• WORK TO COMPLETE:
When you reach the line that contains "(364, 747) none -> [410,612,440,624] also" in the data below, copy it and every line after it exactly, adding nothing.

• DATASET:

Start of Block

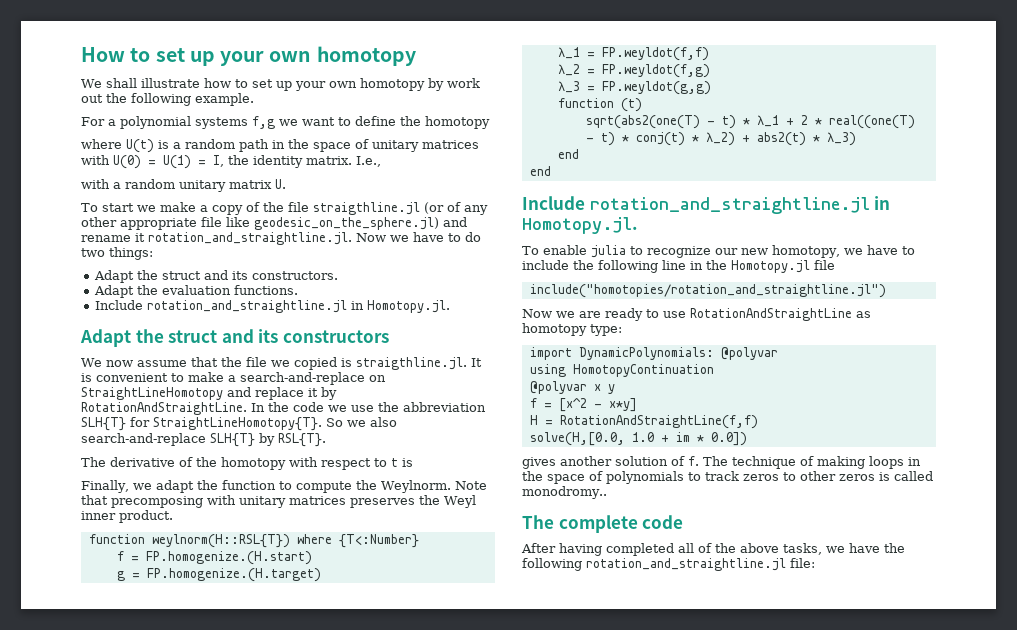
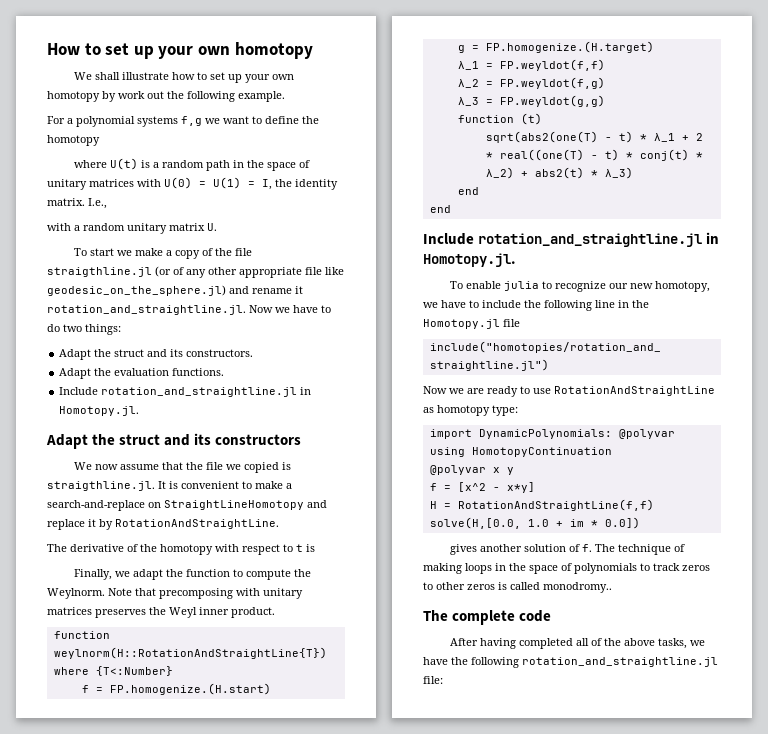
[251,402,486,412] [81,417,397,431] [81,433,326,447] In the code we use the abbreviation SLH{T} for StraightLineHomotopy{T}. So we also search-and-replace SLH{T} by RSL{T}. -> (279, 524) none
[151,534,290,548] weylnorm(H::RSL{T}) -> [53,647,327,659] weylnorm(H::RotationAndStraightLine{T})

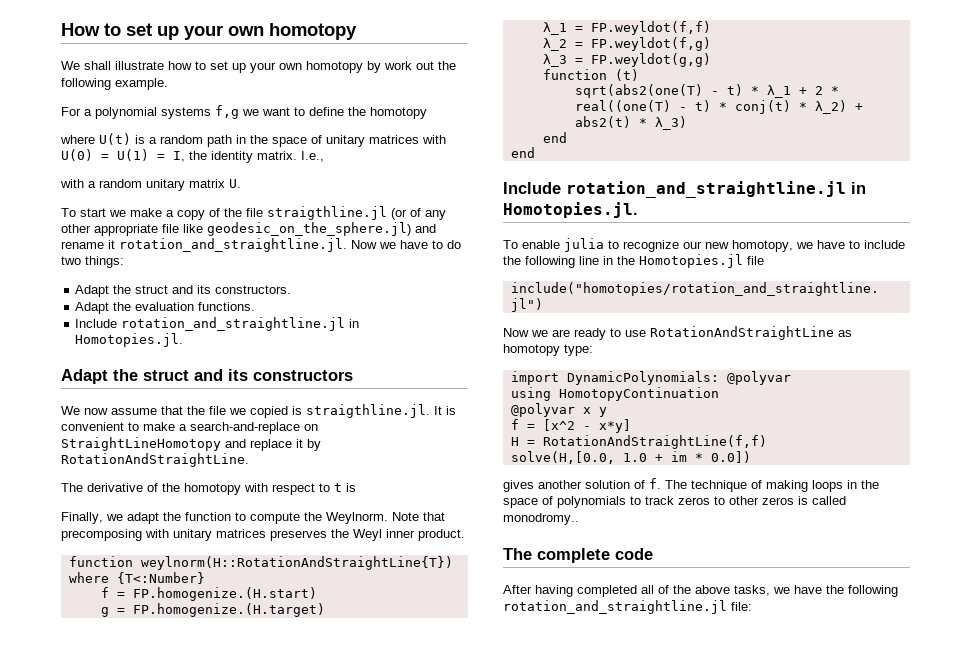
[59,406,140,416] Homotopy.jl. -> [75,333,184,347] Homotopies.jl.
[423,253,516,267] Homotopy.jl. -> [503,202,638,218] Homotopies.jl.
[423,319,500,329] Homotopy.jl -> [639,254,743,268] Homotopies.jl

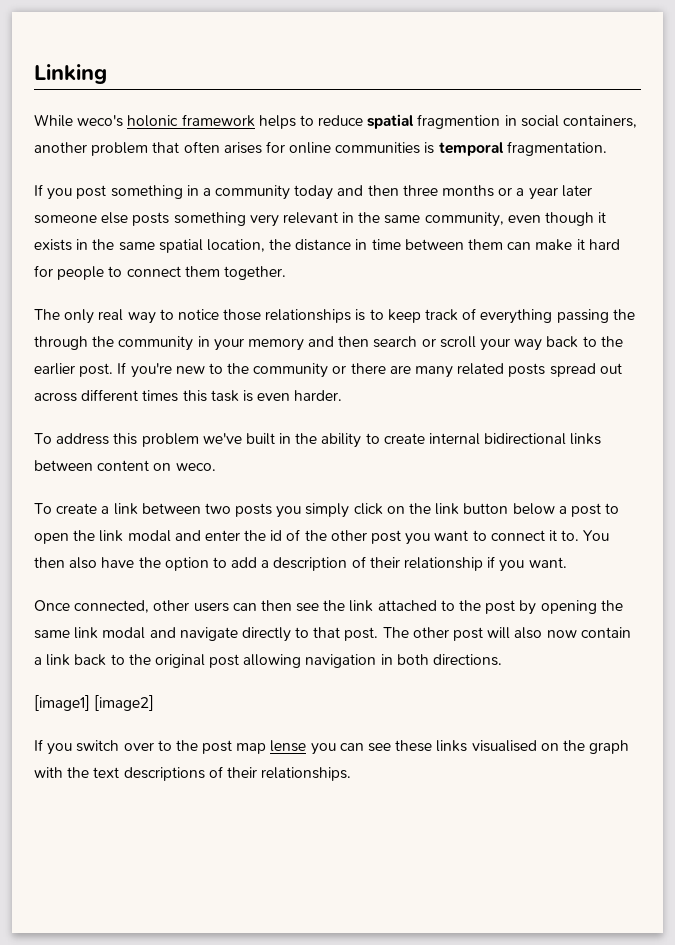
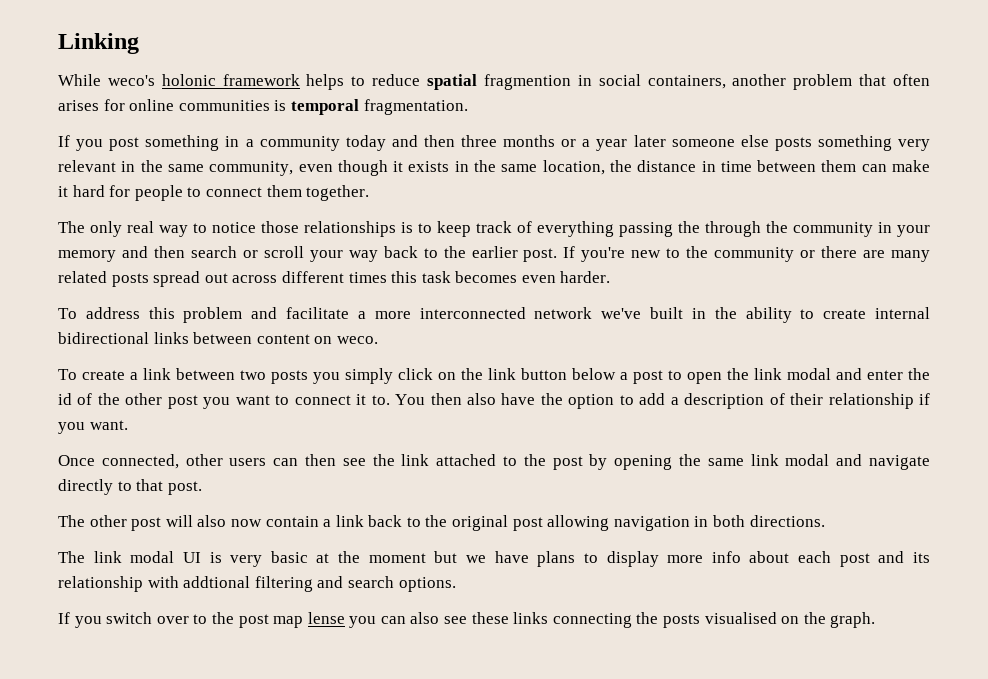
[158,239,203,253] spatial -> (538, 168) none
[242,390,253,402] is -> [455,271,518,283] becomes
(199, 440) none -> [251,307,593,319] and facilitate a more interconnected network
(379, 634) none -> (202, 488) //
[34,695,155,711] [image1] [image2] -> [58,551,930,567] [58,576,456,592] The link modal UI is very basic at the moment but we have plans to display more info about each post and its relationship with addtional filtering and search options.
(364, 747) none -> [410,612,440,624] also
[471,740,630,754] [34,766,352,781] visualised on the graph with the text descriptions of their relationships. -> [552,612,876,628] connecting the posts visualised on the graph.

End of Block

• EXERCISE OUTPUT:
(364, 747) none -> [410,612,440,624] also
[471,740,630,754] [34,766,352,781] visualised on the graph with the text descriptions of their relationships. -> [552,612,876,628] connecting the posts visualised on the graph.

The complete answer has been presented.